WHAT DO BUSSERS DO?
Bussers, also referred to as dining room attendants or bartender helpers, help out the wait staff and bartenders at restaurants and other places that serve food. Bussers clean tables, taking plates, utensils and drinkware to the kitchen to be washed, make sure diners' water glasses are full, and reset tables for the next service. Bussers might help waiters and waitresses bring food out to a table, restock utensils, napkins and other dining room needs.
Bussers aren't the front line of food service, but customer attentiveness and a neat appearance are still necessary.
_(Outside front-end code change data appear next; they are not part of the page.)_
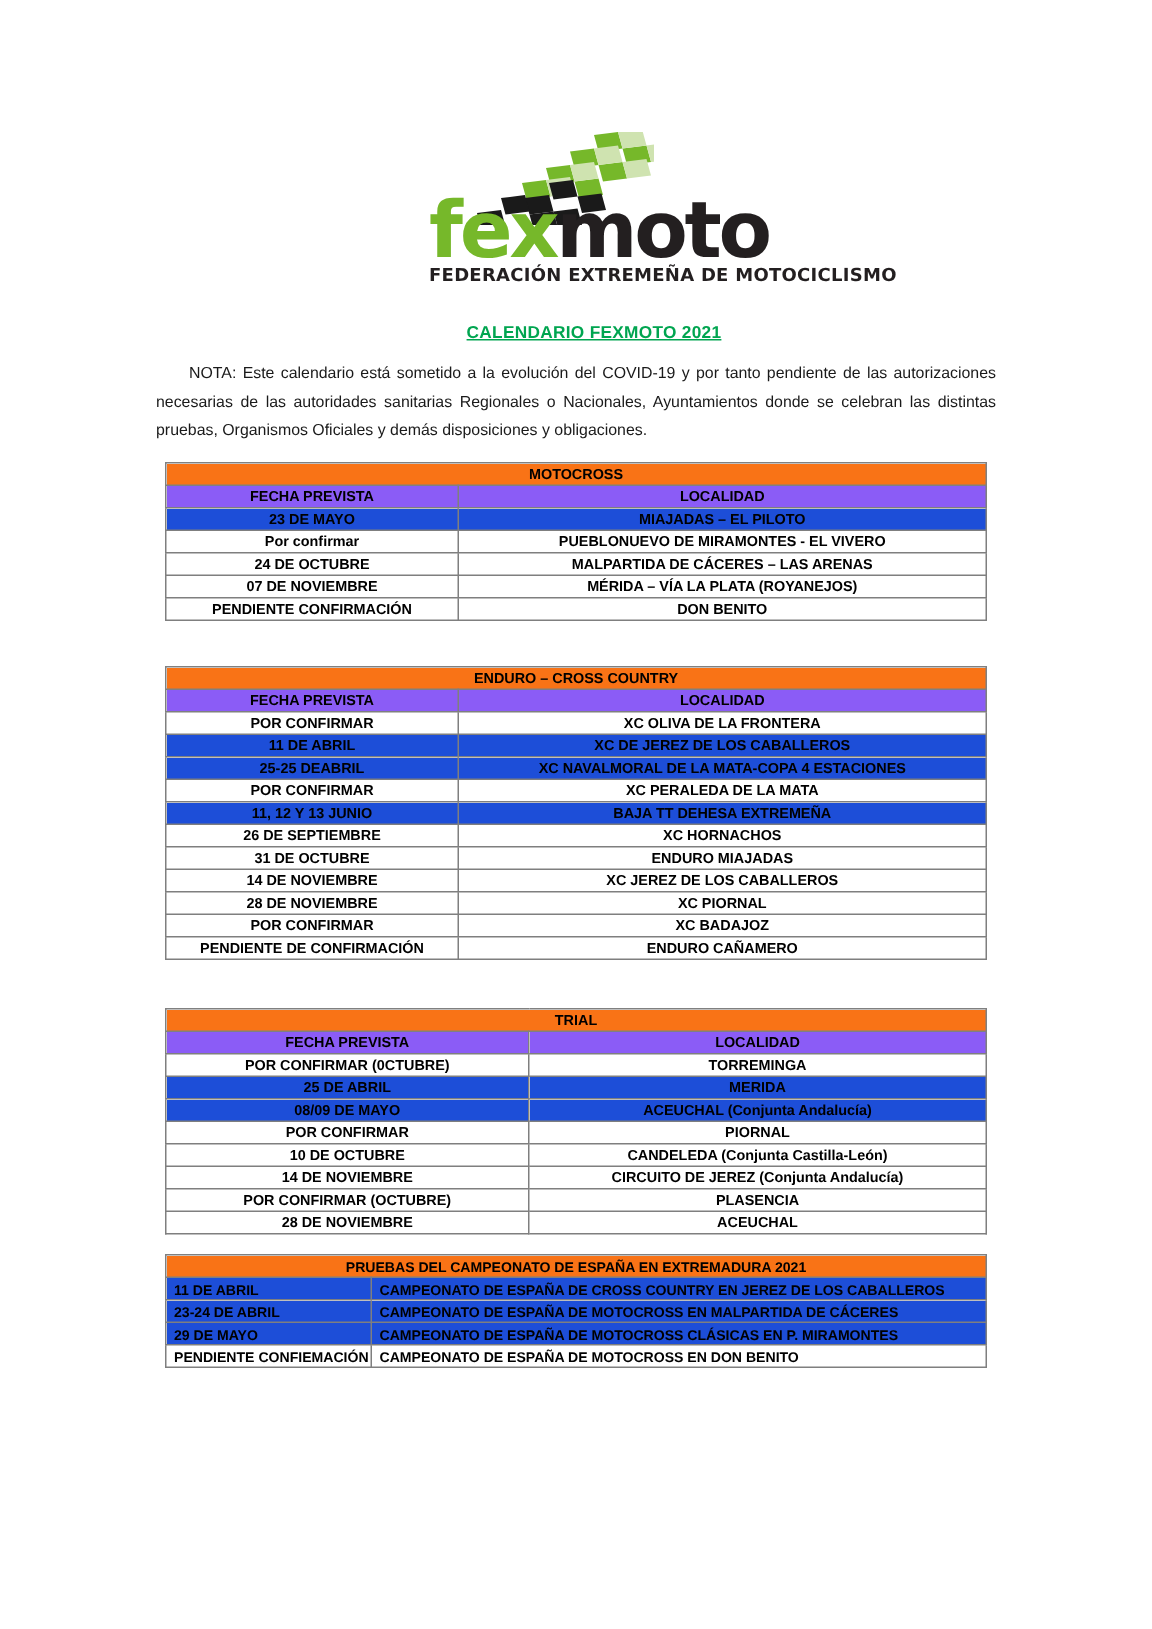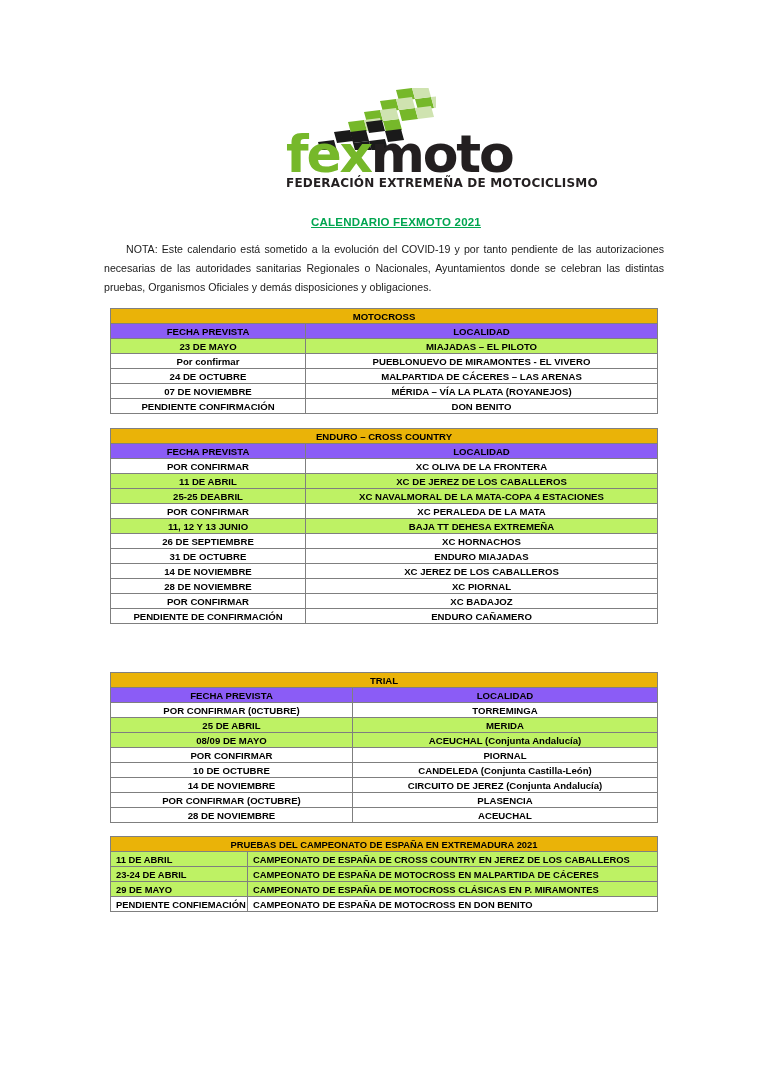--- a/index.html
+++ b/index.html
@@ -111,7 +111,7 @@
     overflow: hidden;
   }
   .tbl td.title {
-    background: #eab308;
+    background: #f97316;
     border-color: #808080;
   }
   .tbl td.hdr {

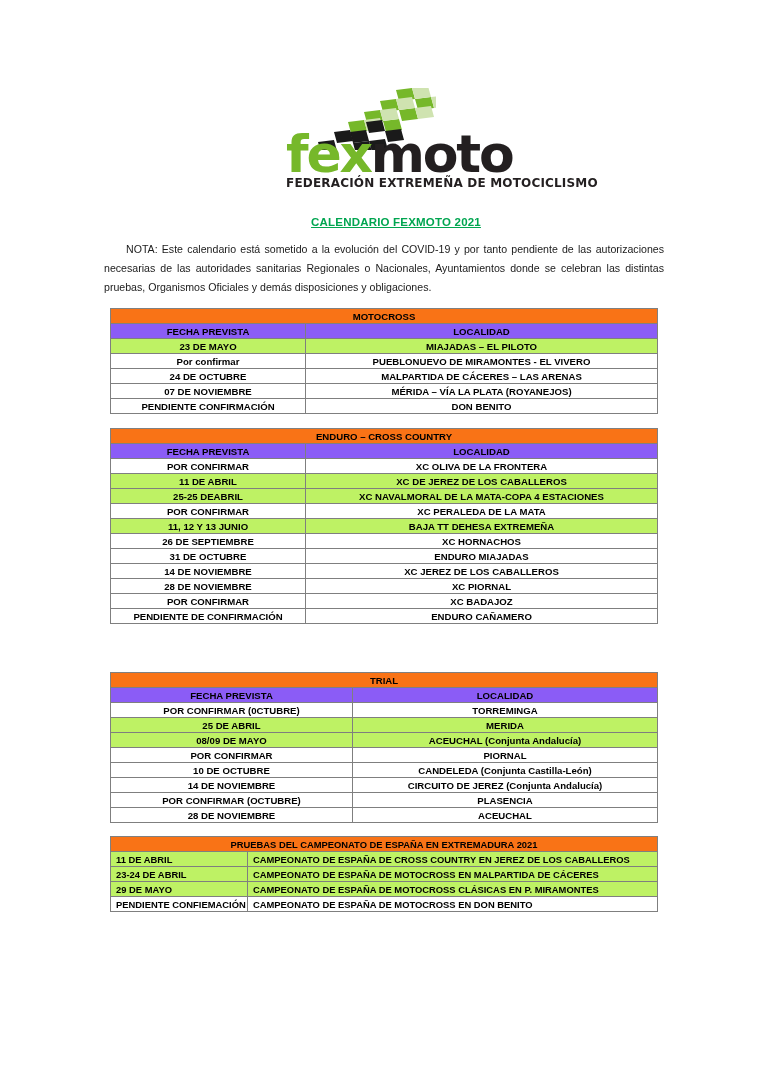--- a/index.html
+++ b/index.html
@@ -118,7 +118,7 @@
     background: #8b5cf6;
   }
   .tbl td.hi {
-    background: #bef264;
+    background: #1d4ed8;
   }
   .tbl td.pl {
     background: #ffffff;

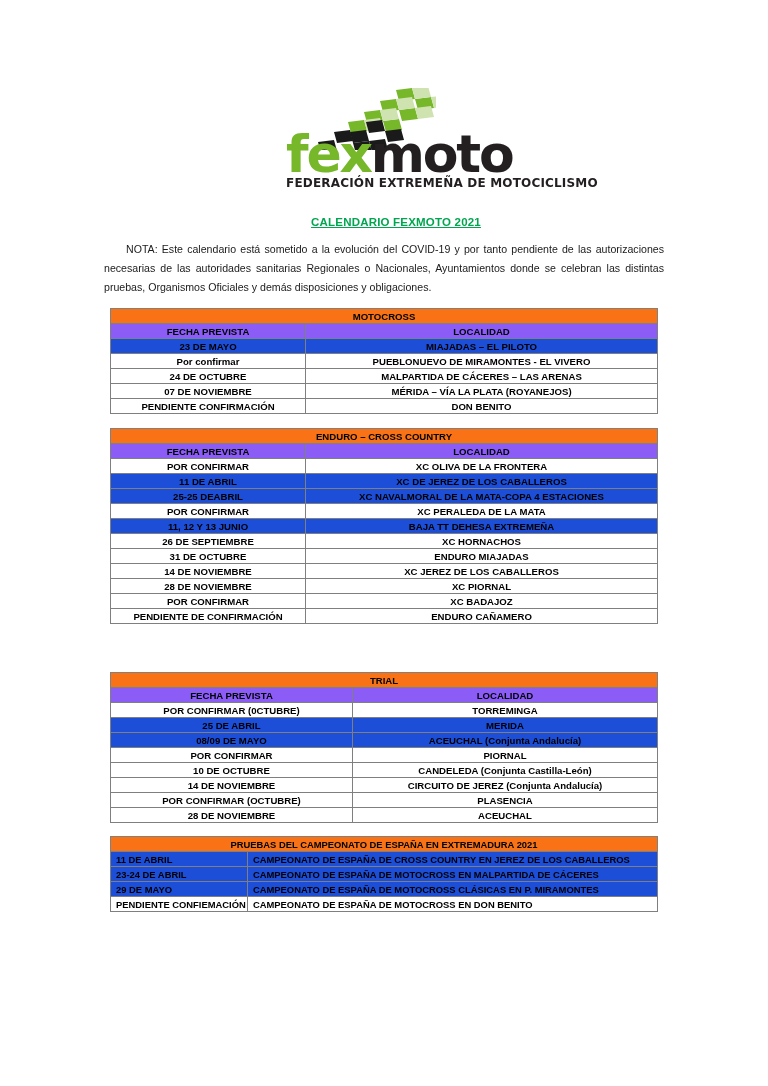--- a/index.html
+++ b/index.html
@@ -132,7 +132,7 @@
   #tbl-motocross col.c1 { width: 195px; }
   #tbl-motocross col.c2 { width: 352px; }
 
-  #tbl-enduro { left: 110px; top: 428px; width: 547px; border-radius: 32px; }
+  #tbl-enduro { left: 110px; top: 444px; width: 547px; border-radius: 32px; }
   #tbl-enduro col.c1 { width: 195px; }
   #tbl-enduro col.c2 { width: 352px; }
 

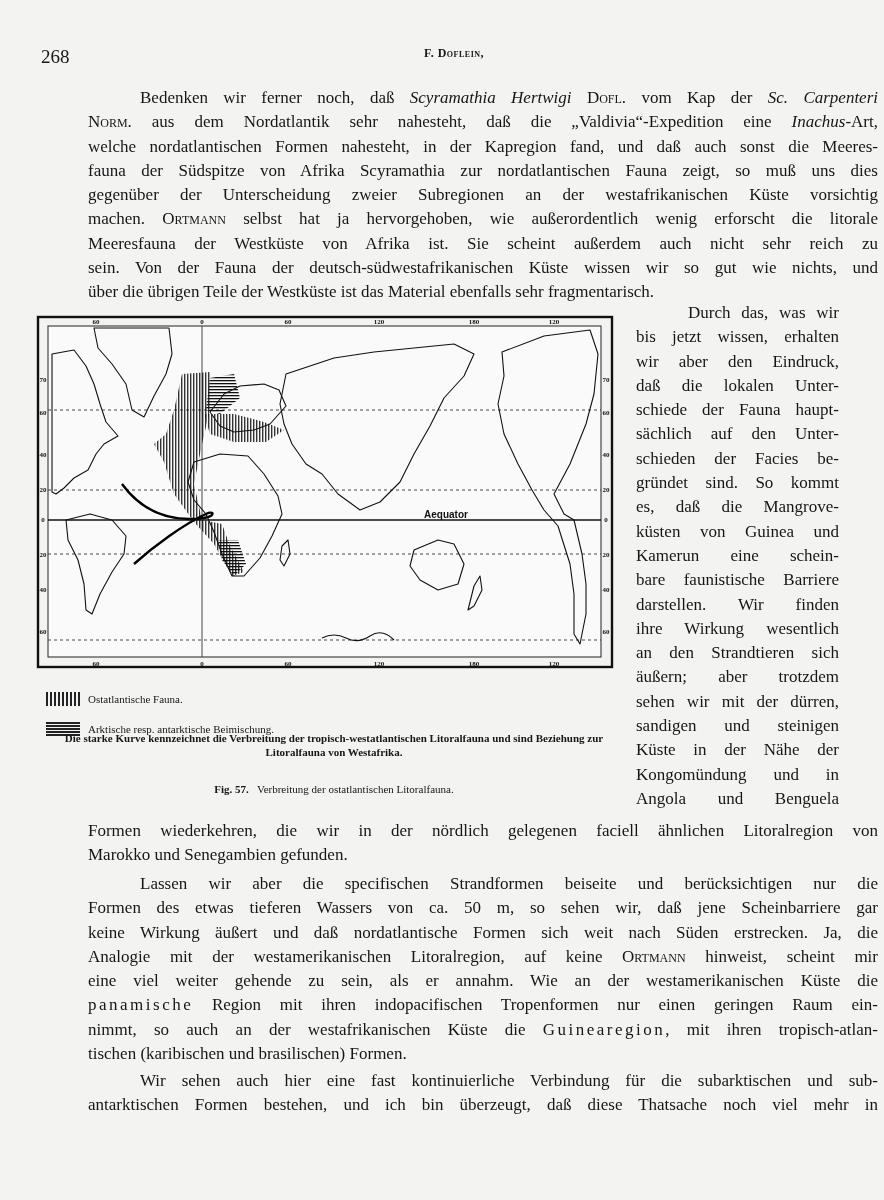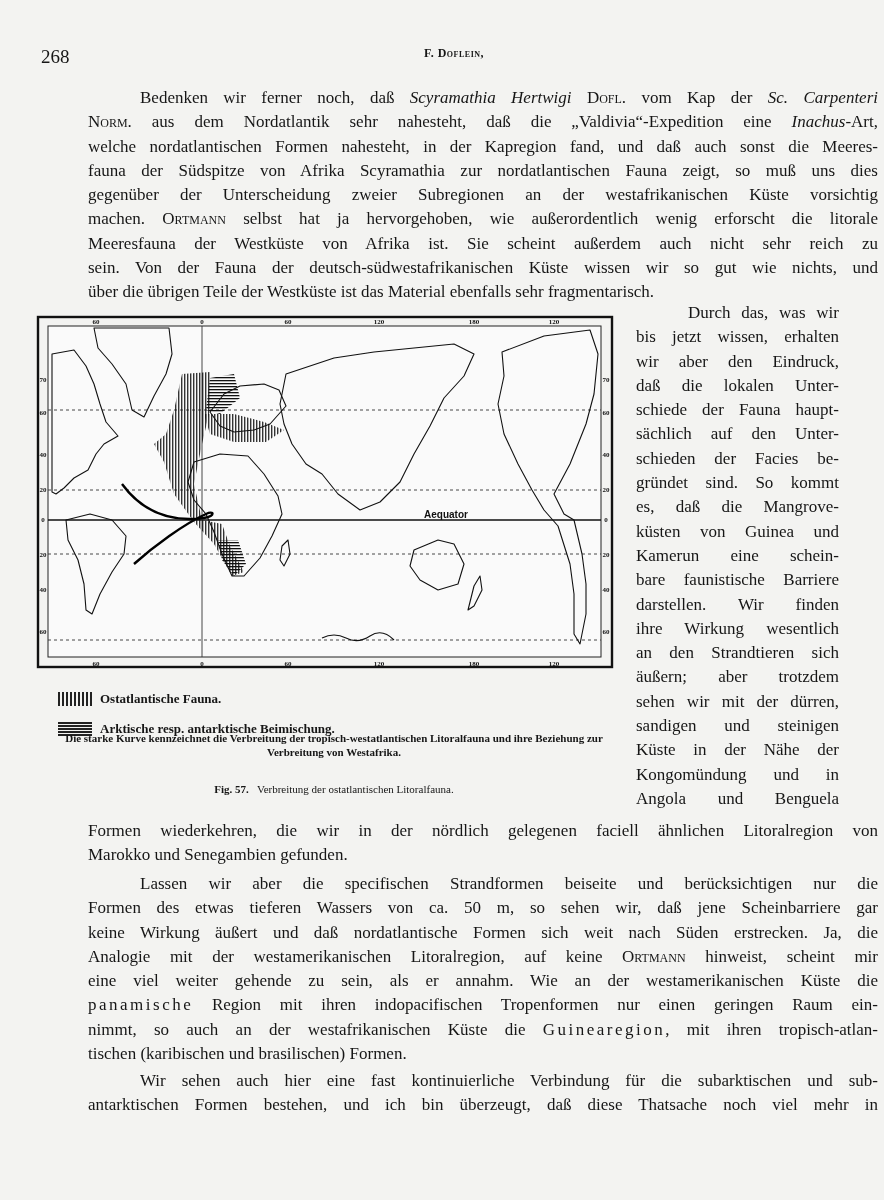--- a/index.html
+++ b/index.html
@@ -29,7 +29,7 @@
   .figure { position: absolute; left: 34px; top: 314px; width: 584px; height: 360px; }
   .figure svg { width: 584px; height: 360px; display: block; }
 
-  .legend { position: absolute; left: 58px; width: 560px; font-size: 13px; font-weight: bold; }
+  .legend { position: absolute; left: 46px; width: 560px; font-size: 11px; font-weight: normal; }
   .legend-row { display: flex; align-items: center; height: 18px; }
   .swatch { width: 34px; height: 14px; margin-right: 8px; }
   .sw-v { background: repeating-linear-gradient(90deg, #222 0 2px, transparent 2px 4px); }

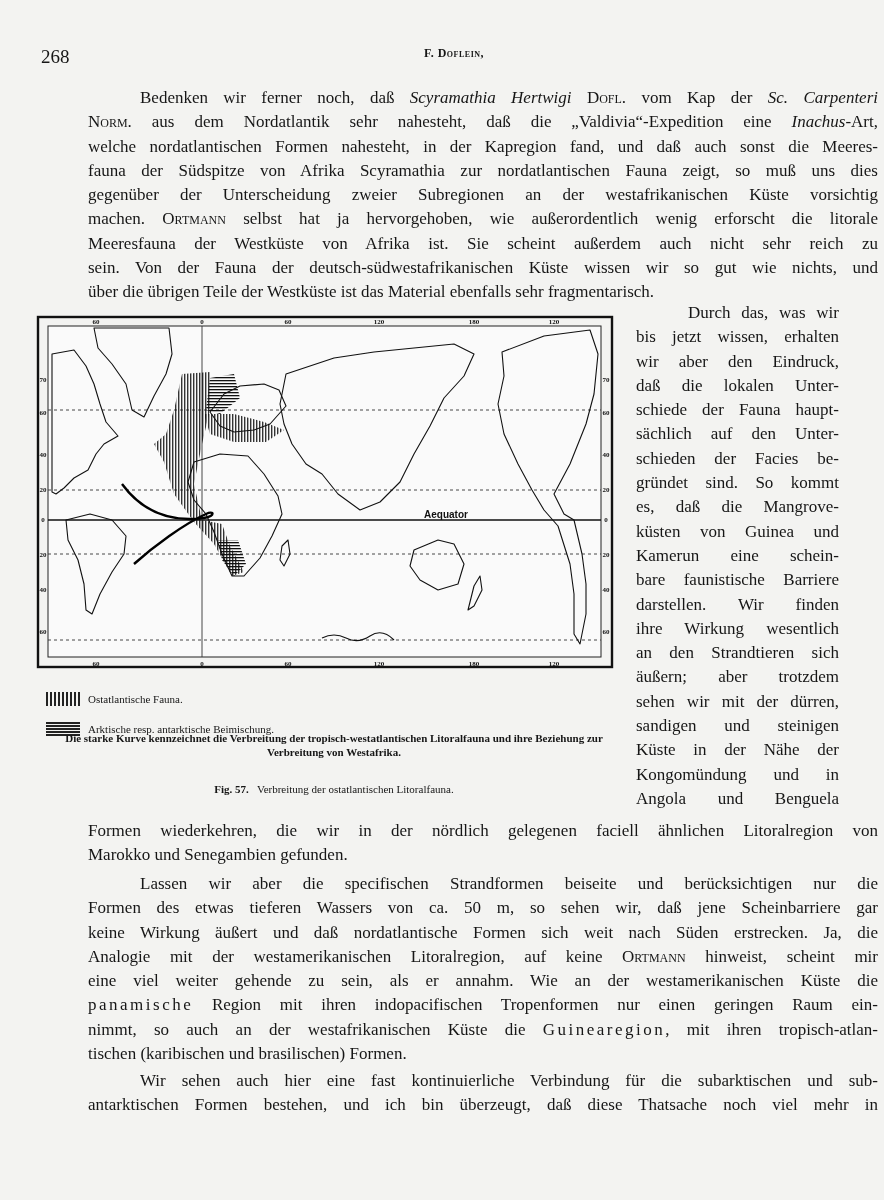--- a/index.html
+++ b/index.html
@@ -144,7 +144,7 @@
     <span>Arktische resp. antarktische Beimischung.</span>
   </div>
 </div>
-<div class="caption-note">Die starke Kurve kennzeichnet die Verbreitung der tropisch-westatlantischen Litoralfauna und ihre Beziehung zur Verbreitung von Westafrika.</div>
+<div class="caption-note">Die starke Kurve kennzeichnet die Verbreitung der tropisch-westatlantischen Litoralfauna und sind Beziehung zur Litoralfauna von Westafrika.</div>
 <div class="fig-title">
   <b>Fig. 57.</b>&nbsp;&nbsp;
   <span>Verbreitung der ostatlantischen Litoralfauna.</span>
Bussers make sure waiters and waitresses can focus on the diners and make sure that food comes out in a speedy manner.
HOW MUCH DO BUSSERS MAKE?
According to the Bureau of Labor Statistics, the median 2010 hourly income for bussers was $8.75.
WHAT ARE THE EDUCATION REQUIREMENTS?
Busser jobs do not need a high school diploma. Most jobs will train you on site.
JOB SKILLS AND REQUIREMENTS
- Customer Service: A friendly, relaxing demeanor, courteousness and quick service will help you get repeat customers.
- Stamina: Expect long, busy days on your feet. You also might need to lift heavy objects like trashbags, kegs, or pallets of stock.
- Teamwork: You will be working with servers, other bussers, bartenders and cooks to make a great dining experience. Being a team player is essential.
CAREER PATHS FOR BUSSERS
THE FUTURE OF BUSSERS
Bussers will continue to be needed in the food service industry. Jobs are expected to grow at an average pace between 2010 and 2020.